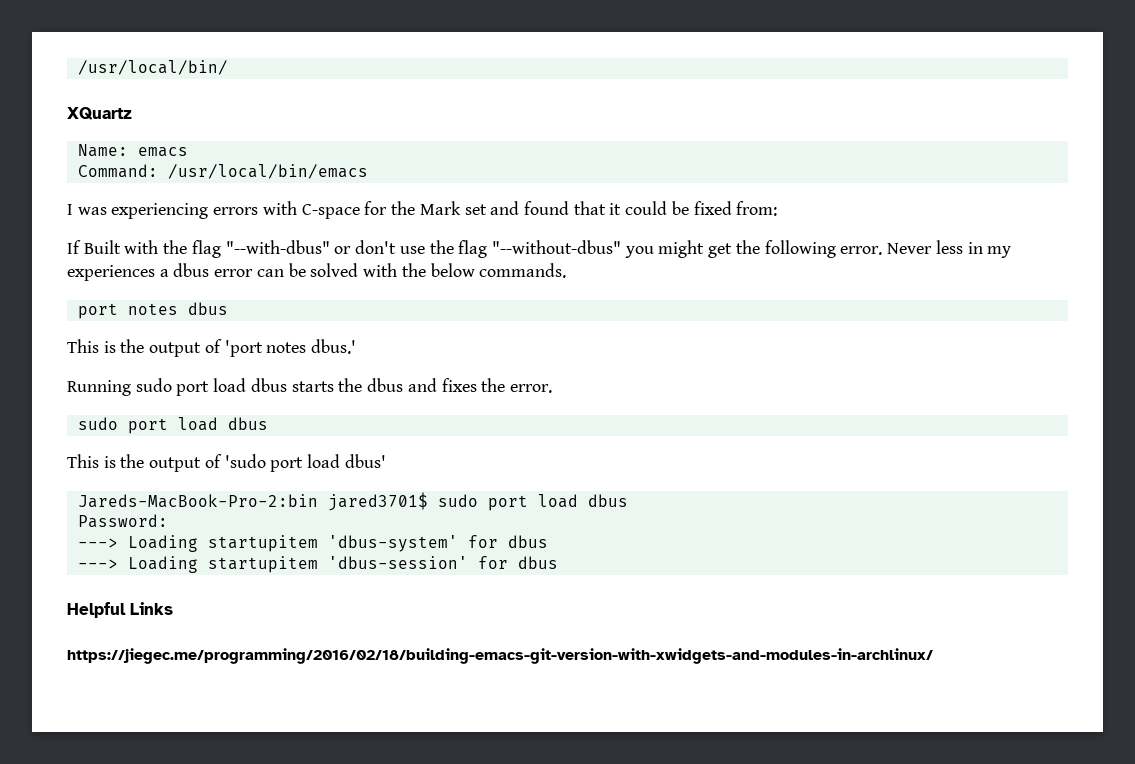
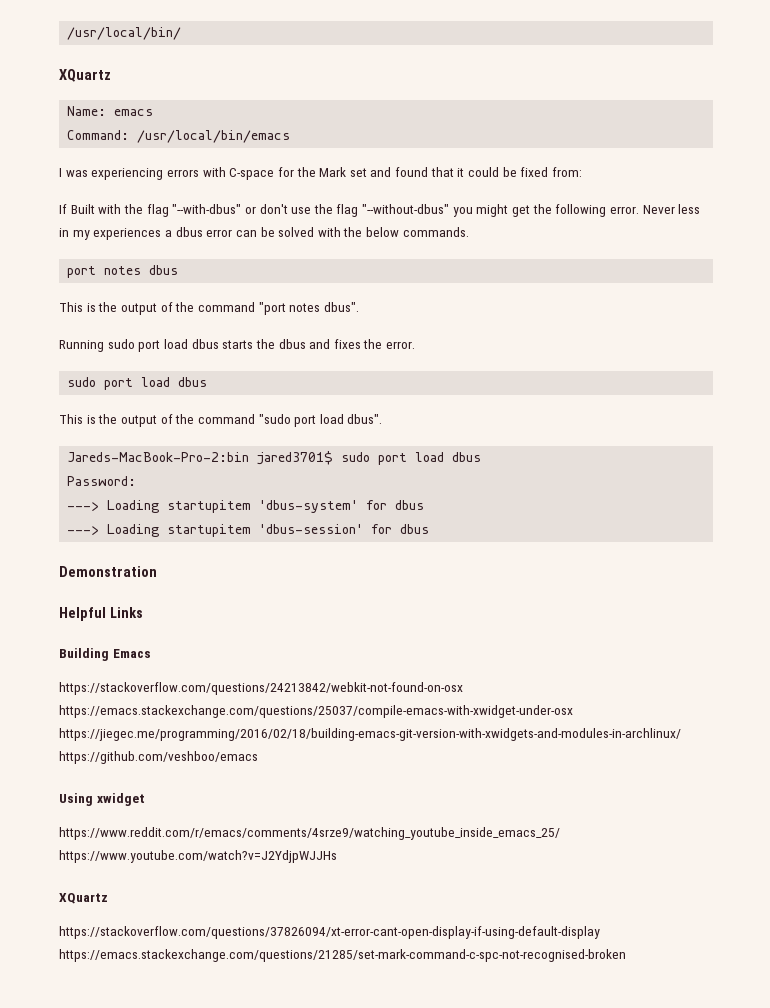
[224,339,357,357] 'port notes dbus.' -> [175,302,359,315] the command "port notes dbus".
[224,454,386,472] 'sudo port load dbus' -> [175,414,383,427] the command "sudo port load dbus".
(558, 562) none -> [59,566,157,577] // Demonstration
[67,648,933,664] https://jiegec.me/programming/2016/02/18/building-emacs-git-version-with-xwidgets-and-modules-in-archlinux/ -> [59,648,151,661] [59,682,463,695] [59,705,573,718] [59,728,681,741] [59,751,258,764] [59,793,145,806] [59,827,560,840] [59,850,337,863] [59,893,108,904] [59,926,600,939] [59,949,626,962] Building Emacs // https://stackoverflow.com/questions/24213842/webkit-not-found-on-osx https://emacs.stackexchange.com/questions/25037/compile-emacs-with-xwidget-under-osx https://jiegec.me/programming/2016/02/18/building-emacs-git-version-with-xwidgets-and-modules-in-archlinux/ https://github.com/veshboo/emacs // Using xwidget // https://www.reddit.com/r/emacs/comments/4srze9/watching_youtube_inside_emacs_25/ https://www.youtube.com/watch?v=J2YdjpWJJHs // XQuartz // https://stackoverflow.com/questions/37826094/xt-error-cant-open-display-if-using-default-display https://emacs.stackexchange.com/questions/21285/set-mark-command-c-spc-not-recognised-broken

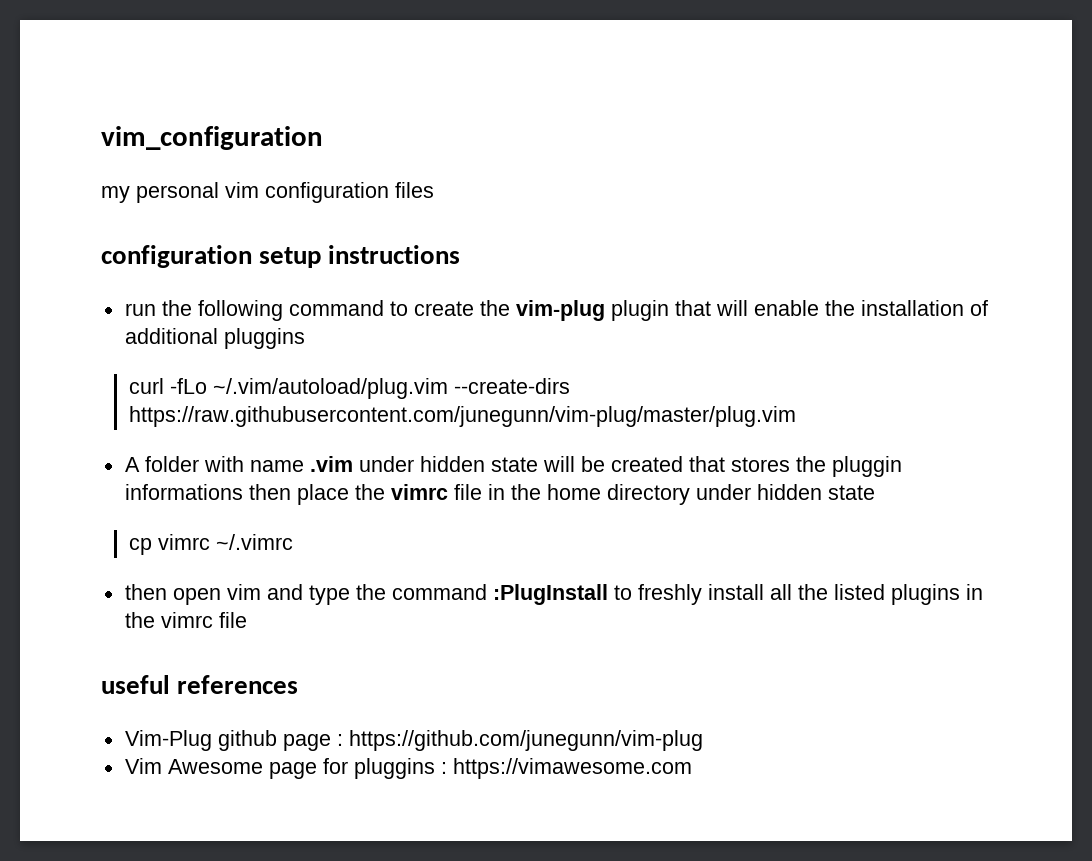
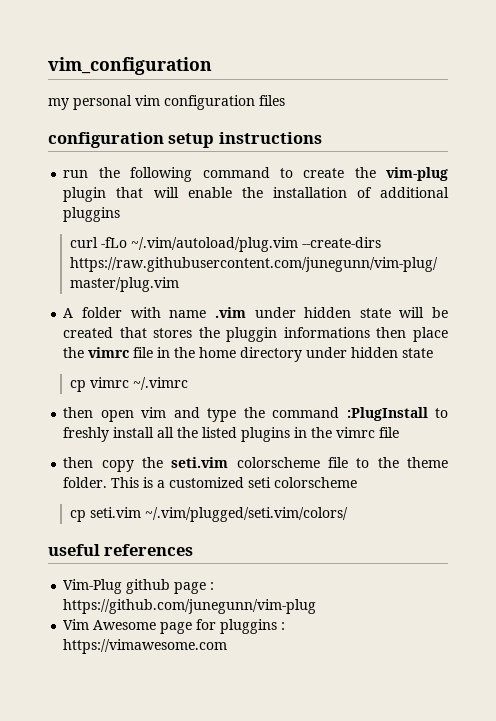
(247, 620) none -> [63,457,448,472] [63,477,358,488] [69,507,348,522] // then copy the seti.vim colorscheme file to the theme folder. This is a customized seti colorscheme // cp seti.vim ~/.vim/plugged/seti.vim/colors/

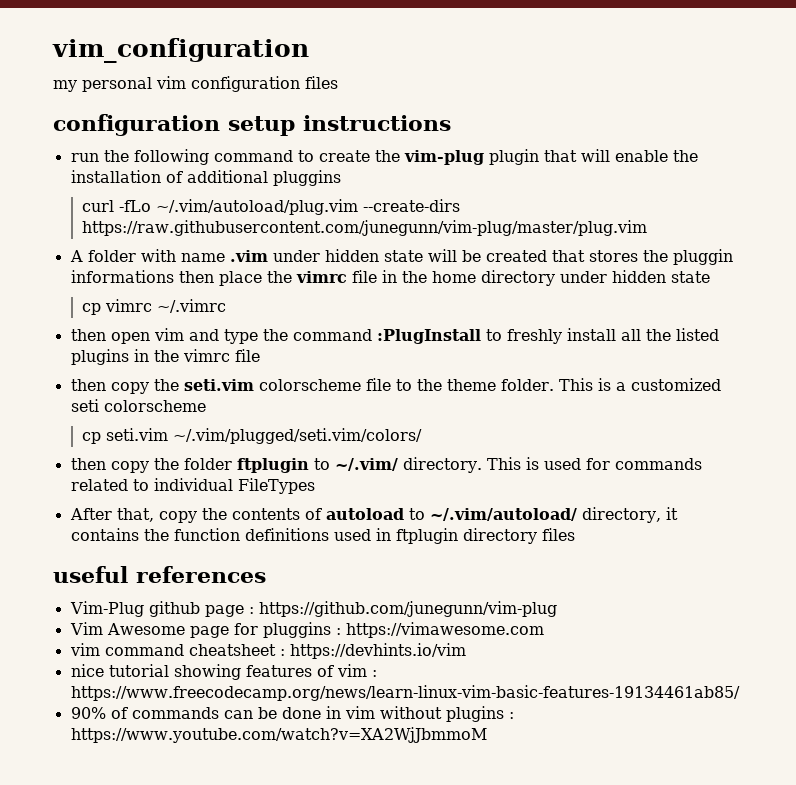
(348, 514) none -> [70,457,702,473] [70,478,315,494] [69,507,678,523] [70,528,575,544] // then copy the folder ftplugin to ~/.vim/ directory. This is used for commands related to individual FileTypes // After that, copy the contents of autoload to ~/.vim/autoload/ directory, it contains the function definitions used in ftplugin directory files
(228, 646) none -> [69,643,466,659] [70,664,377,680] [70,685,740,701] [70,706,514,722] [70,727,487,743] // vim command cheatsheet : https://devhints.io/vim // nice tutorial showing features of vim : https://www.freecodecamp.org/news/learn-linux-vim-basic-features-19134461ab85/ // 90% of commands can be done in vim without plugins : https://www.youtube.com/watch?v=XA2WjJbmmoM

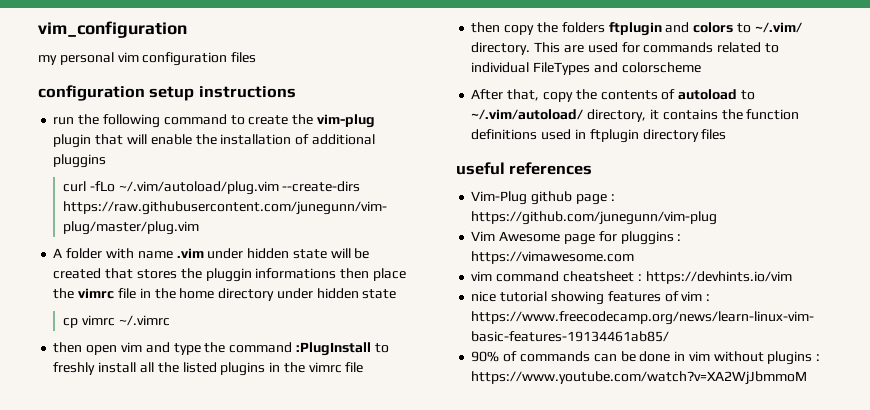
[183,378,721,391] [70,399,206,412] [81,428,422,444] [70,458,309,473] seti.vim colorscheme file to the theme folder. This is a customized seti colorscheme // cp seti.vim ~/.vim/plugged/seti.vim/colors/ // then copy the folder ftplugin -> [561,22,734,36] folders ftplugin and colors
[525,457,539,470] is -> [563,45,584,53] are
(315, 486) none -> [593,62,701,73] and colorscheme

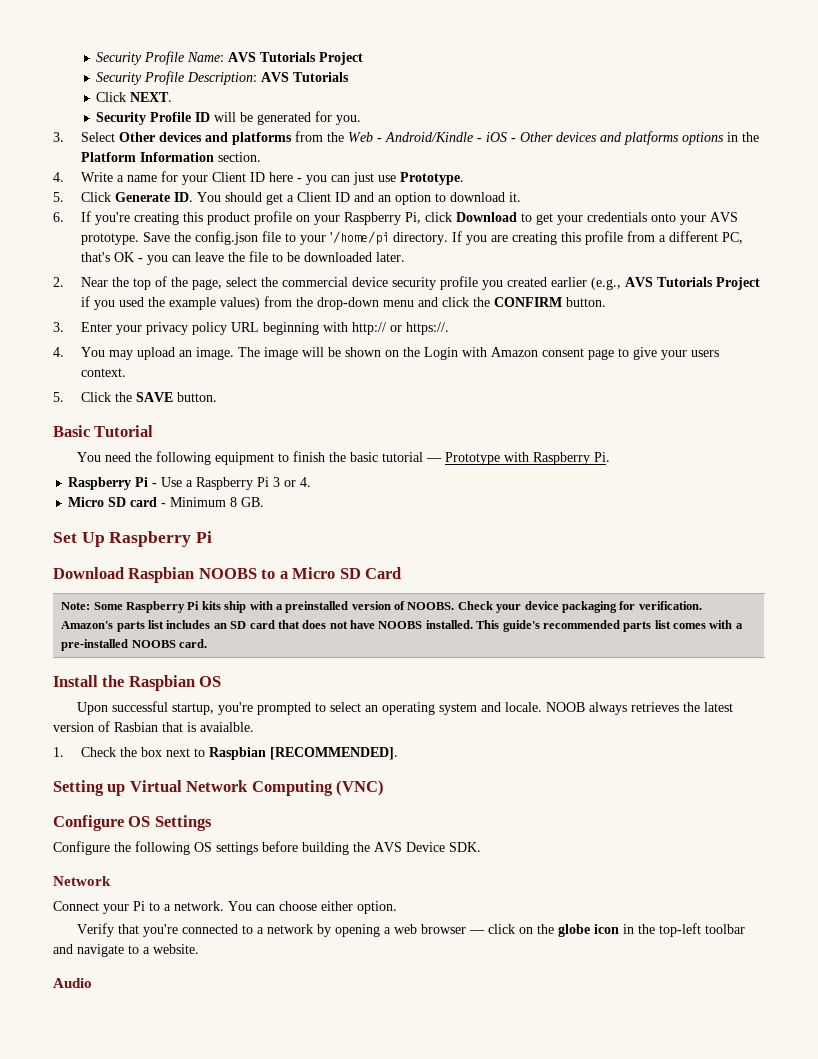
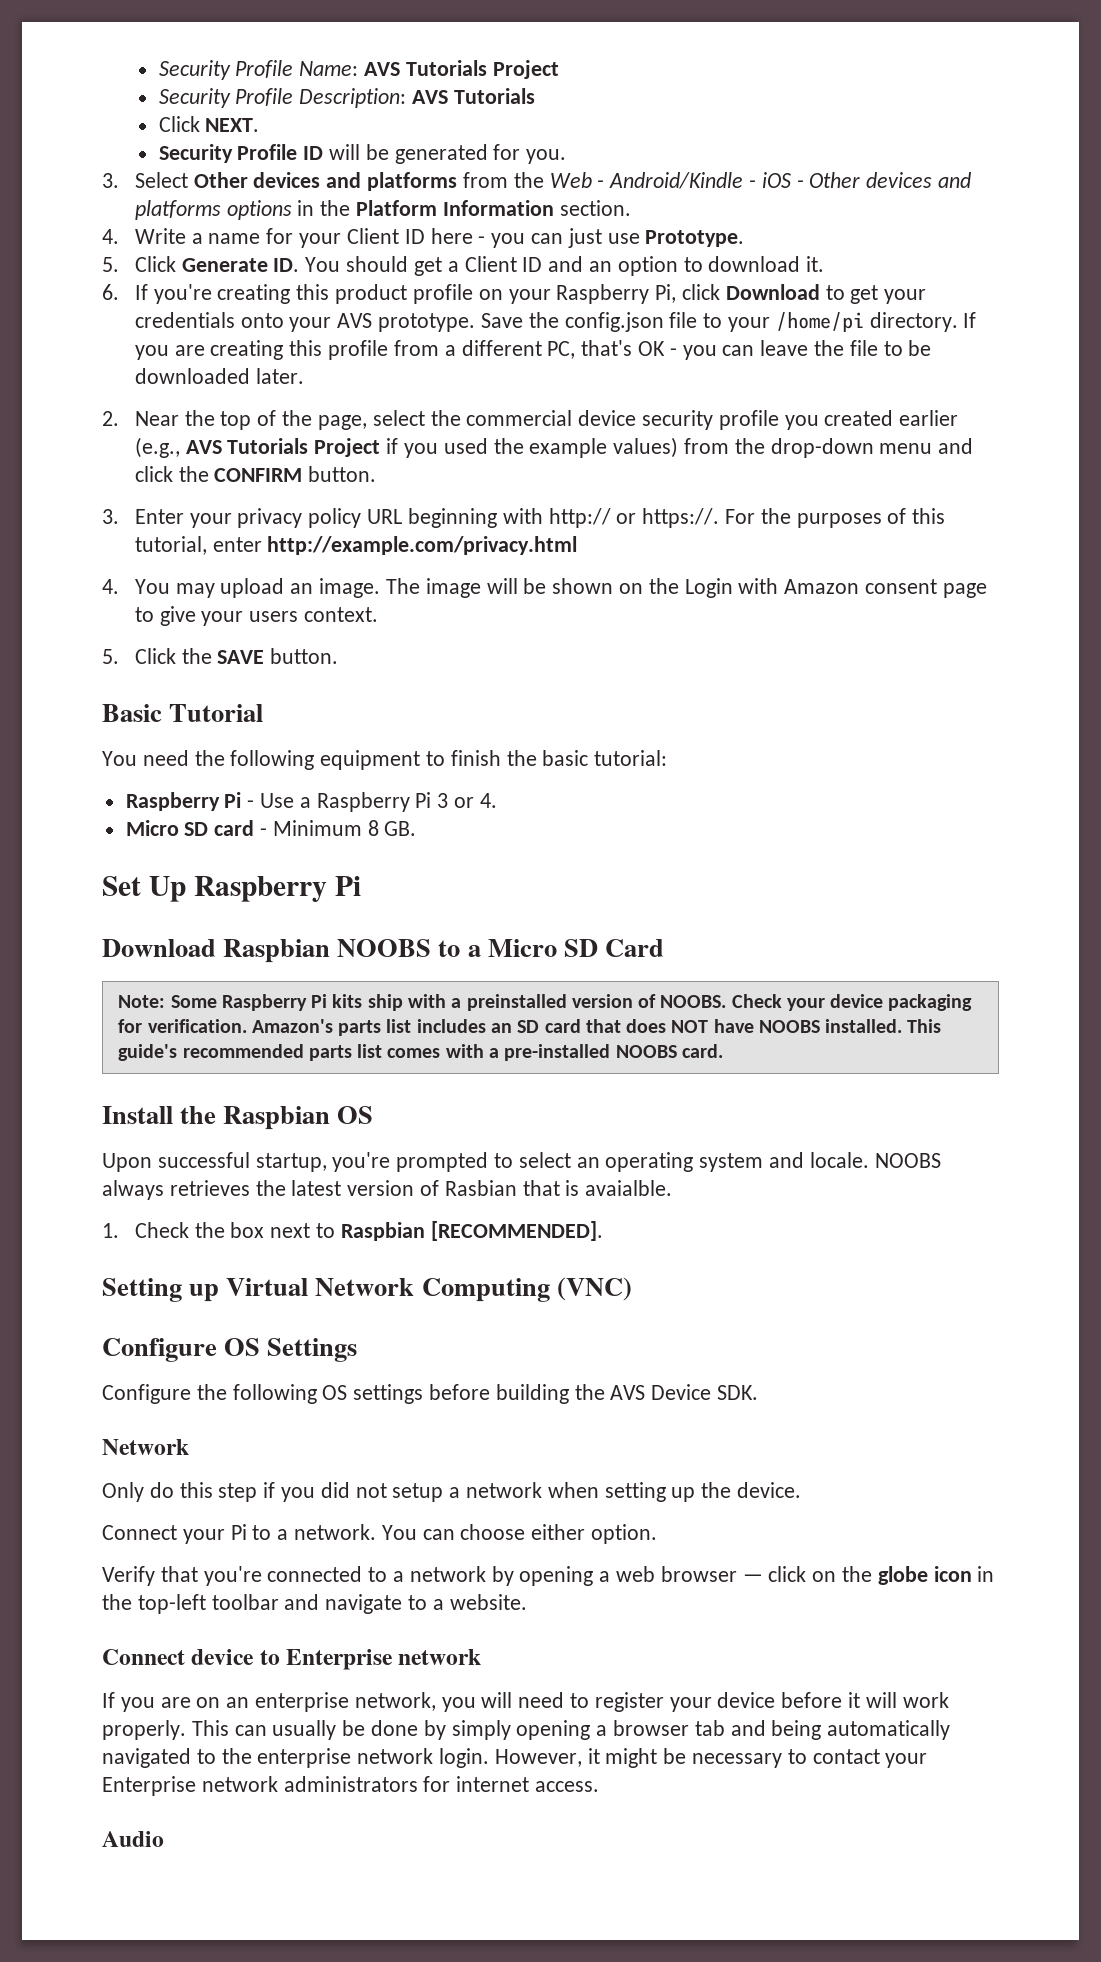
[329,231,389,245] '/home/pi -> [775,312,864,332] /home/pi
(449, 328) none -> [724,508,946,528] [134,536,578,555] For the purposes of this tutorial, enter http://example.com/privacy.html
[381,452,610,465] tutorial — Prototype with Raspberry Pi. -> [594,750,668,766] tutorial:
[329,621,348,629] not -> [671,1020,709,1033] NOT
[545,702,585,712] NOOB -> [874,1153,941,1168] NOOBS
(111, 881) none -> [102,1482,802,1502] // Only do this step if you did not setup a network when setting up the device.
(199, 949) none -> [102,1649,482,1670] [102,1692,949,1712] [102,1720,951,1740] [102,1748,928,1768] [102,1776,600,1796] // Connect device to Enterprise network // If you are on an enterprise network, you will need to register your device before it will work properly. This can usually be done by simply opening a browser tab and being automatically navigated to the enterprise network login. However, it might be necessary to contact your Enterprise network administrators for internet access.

#### PROBLEM REQUIREMENTS
What's needed is every record restated exactly, pictures excluded.

#### EXERCISE RESULT
[224,339,357,357] 'port notes dbus.' -> [175,302,359,315] the command "port notes dbus".
[224,454,386,472] 'sudo port load dbus' -> [175,414,383,427] the command "sudo port load dbus".
(558, 562) none -> [59,566,157,577] // Demonstration
[67,648,933,664] https://jiegec.me/programming/2016/02/18/building-emacs-git-version-with-xwidgets-and-modules-in-archlinux/ -> [59,648,151,661] [59,682,463,695] [59,705,573,718] [59,728,681,741] [59,751,258,764] [59,793,145,806] [59,827,560,840] [59,850,337,863] [59,893,108,904] [59,926,600,939] [59,949,626,962] Building Emacs // https://stackoverflow.com/questions/24213842/webkit-not-found-on-osx https://emacs.stackexchange.com/questions/25037/compile-emacs-with-xwidget-under-osx https://jiegec.me/programming/2016/02/18/building-emacs-git-version-with-xwidgets-and-modules-in-archlinux/ https://github.com/veshboo/emacs // Using xwidget // https://www.reddit.com/r/emacs/comments/4srze9/watching_youtube_inside_emacs_25/ https://www.youtube.com/watch?v=J2YdjpWJJHs // XQuartz // https://stackoverflow.com/questions/37826094/xt-error-cant-open-display-if-using-default-display https://emacs.stackexchange.com/questions/21285/set-mark-command-c-spc-not-recognised-broken

(247, 620) none -> [63,457,448,472] [63,477,358,488] [69,507,348,522] // then copy the seti.vim colorscheme file to the theme folder. This is a customized seti colorscheme // cp seti.vim ~/.vim/plugged/seti.vim/colors/

(348, 514) none -> [70,457,702,473] [70,478,315,494] [69,507,678,523] [70,528,575,544] // then copy the folder ftplugin to ~/.vim/ directory. This is used for commands related to individual FileTypes // After that, copy the contents of autoload to ~/.vim/autoload/ directory, it contains the function definitions used in ftplugin directory files
(228, 646) none -> [69,643,466,659] [70,664,377,680] [70,685,740,701] [70,706,514,722] [70,727,487,743] // vim command cheatsheet : https://devhints.io/vim // nice tutorial showing features of vim : https://www.freecodecamp.org/news/learn-linux-vim-basic-features-19134461ab85/ // 90% of commands can be done in vim without plugins : https://www.youtube.com/watch?v=XA2WjJbmmoM

[183,378,721,391] [70,399,206,412] [81,428,422,444] [70,458,309,473] seti.vim colorscheme file to the theme folder. This is a customized seti colorscheme // cp seti.vim ~/.vim/plugged/seti.vim/colors/ // then copy the folder ftplugin -> [561,22,734,36] folders ftplugin and colors
[525,457,539,470] is -> [563,45,584,53] are
(315, 486) none -> [593,62,701,73] and colorscheme

[329,231,389,245] '/home/pi -> [775,312,864,332] /home/pi
(449, 328) none -> [724,508,946,528] [134,536,578,555] For the purposes of this tutorial, enter http://example.com/privacy.html
[381,452,610,465] tutorial — Prototype with Raspberry Pi. -> [594,750,668,766] tutorial:
[329,621,348,629] not -> [671,1020,709,1033] NOT
[545,702,585,712] NOOB -> [874,1153,941,1168] NOOBS
(111, 881) none -> [102,1482,802,1502] // Only do this step if you did not setup a network when setting up the device.
(199, 949) none -> [102,1649,482,1670] [102,1692,949,1712] [102,1720,951,1740] [102,1748,928,1768] [102,1776,600,1796] // Connect device to Enterprise network // If you are on an enterprise network, you will need to register your device before it will work properly. This can usually be done by simply opening a browser tab and being automatically navigated to the enterprise network login. However, it might be necessary to contact your Enterprise network administrators for internet access.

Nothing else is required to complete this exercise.